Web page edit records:

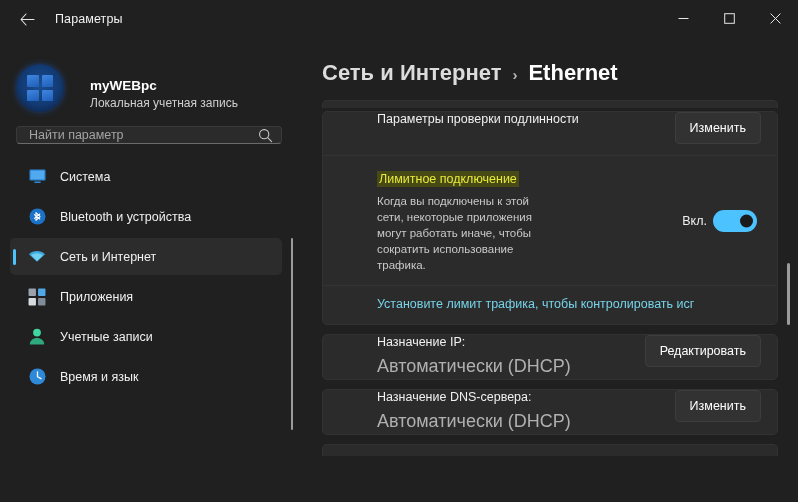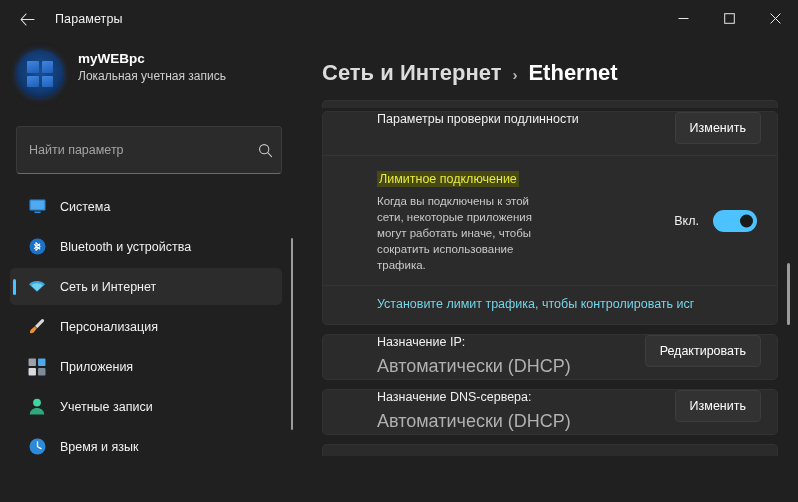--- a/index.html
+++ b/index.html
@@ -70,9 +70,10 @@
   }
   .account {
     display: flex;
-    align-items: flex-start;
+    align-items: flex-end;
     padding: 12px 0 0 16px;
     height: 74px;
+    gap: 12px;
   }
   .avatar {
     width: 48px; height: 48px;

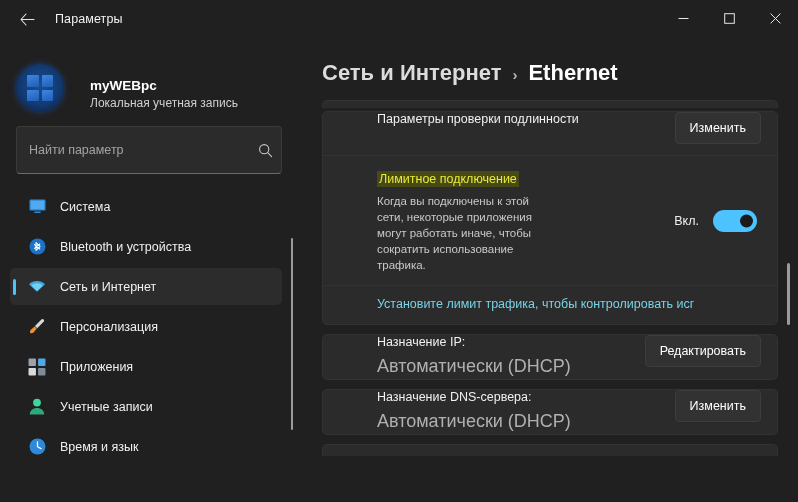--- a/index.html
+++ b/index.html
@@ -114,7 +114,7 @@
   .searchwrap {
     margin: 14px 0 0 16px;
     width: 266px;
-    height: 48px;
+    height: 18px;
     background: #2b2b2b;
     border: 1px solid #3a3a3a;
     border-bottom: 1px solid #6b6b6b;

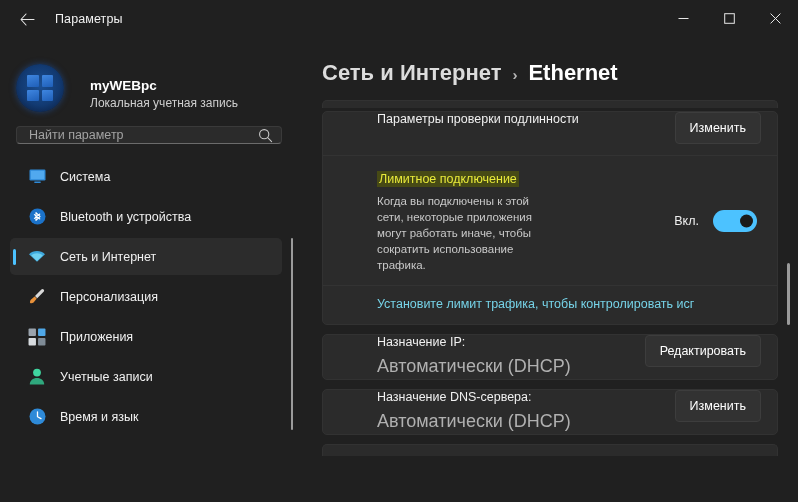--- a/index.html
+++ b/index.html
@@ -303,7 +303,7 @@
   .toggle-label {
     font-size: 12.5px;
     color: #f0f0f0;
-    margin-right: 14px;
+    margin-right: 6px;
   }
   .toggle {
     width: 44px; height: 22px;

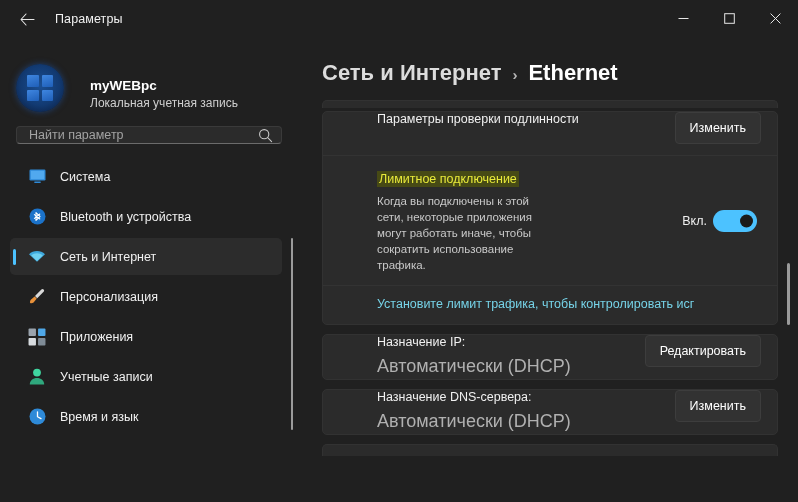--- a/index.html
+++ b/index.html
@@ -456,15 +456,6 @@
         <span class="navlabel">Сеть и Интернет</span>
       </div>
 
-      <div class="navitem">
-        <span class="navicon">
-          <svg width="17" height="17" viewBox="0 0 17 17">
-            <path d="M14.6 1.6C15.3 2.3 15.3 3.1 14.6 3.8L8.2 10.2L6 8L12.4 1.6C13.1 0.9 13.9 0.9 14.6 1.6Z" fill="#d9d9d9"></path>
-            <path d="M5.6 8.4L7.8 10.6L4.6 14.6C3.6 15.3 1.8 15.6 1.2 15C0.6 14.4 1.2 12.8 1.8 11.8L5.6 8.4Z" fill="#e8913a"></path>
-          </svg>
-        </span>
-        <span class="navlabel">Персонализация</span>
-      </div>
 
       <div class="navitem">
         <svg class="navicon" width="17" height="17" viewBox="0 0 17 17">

Your task: Go through the entries and copy each line holding the string "height".

Answer to the exercise:
     height: 74px;
     width: 48px; height: 48px;
-    height: 48px;
+    height: 18px;
     width: 44px; height: 22px;
-          <svg width="17" height="17" viewBox="0 0 17 17">
         <svg class="navicon" width="17" height="17" viewBox="0 0 17 17">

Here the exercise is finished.